(Items from a data source)
·····

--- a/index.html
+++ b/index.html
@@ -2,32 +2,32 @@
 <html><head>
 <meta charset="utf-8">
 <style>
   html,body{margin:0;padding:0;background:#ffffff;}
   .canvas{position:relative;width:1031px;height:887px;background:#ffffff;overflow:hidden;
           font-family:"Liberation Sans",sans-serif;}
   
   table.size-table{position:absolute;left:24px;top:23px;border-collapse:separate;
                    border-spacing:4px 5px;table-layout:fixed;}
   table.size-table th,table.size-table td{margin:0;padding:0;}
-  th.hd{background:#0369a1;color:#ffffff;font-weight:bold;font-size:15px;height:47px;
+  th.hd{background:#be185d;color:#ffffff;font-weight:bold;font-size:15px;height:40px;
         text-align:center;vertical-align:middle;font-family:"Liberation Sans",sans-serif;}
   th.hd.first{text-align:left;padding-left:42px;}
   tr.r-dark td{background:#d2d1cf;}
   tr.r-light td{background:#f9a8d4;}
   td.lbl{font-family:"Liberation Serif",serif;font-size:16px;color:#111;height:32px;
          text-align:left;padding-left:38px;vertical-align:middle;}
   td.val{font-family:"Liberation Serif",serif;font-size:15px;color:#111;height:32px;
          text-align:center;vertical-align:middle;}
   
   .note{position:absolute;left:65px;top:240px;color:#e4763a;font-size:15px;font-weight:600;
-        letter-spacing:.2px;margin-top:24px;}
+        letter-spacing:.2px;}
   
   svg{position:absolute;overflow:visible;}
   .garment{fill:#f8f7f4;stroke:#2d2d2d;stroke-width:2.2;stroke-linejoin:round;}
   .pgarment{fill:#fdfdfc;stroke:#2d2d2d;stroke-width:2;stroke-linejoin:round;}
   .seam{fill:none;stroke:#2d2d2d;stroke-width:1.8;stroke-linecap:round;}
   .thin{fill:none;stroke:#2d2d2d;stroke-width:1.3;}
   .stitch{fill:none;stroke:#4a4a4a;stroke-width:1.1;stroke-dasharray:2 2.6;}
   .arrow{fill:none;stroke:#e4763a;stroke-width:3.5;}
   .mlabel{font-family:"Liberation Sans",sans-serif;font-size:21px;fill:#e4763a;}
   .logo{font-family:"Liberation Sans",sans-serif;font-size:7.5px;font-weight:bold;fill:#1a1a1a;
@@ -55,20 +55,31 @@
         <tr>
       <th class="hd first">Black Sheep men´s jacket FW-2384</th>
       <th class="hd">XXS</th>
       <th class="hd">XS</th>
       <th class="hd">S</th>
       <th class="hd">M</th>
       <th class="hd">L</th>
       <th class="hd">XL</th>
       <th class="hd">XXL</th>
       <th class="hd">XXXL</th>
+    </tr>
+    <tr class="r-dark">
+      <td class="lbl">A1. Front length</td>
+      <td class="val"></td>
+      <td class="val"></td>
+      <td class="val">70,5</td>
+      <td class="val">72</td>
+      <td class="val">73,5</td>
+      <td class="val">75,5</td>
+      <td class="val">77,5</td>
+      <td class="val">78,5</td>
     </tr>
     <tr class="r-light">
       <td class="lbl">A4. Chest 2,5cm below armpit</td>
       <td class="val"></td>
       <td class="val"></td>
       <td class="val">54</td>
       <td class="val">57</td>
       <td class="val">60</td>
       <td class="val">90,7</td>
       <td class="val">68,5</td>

·····

*EXERCISE OBJECTIVE*. What is wanted is the line containing "men´s jacket FW-2384</th>" and every line after it through the last line of the entries, printed exactly.

*YOUR RESPONSE*.
       <th class="hd first">Black Sheep men´s jacket FW-2384</th>
       <th class="hd">XXS</th>
       <th class="hd">XS</th>
       <th class="hd">S</th>
       <th class="hd">M</th>
       <th class="hd">L</th>
       <th class="hd">XL</th>
       <th class="hd">XXL</th>
       <th class="hd">XXXL</th>
+    </tr>
+    <tr class="r-dark">
+      <td class="lbl">A1. Front length</td>
+      <td class="val"></td>
+      <td class="val"></td>
+      <td class="val">70,5</td>
+      <td class="val">72</td>
+      <td class="val">73,5</td>
+      <td class="val">75,5</td>
+      <td class="val">77,5</td>
+      <td class="val">78,5</td>
     </tr>
     <tr class="r-light">
       <td class="lbl">A4. Chest 2,5cm below armpit</td>
       <td class="val"></td>
       <td class="val"></td>
       <td class="val">54</td>
       <td class="val">57</td>
       <td class="val">60</td>
       <td class="val">90,7</td>
       <td class="val">68,5</td>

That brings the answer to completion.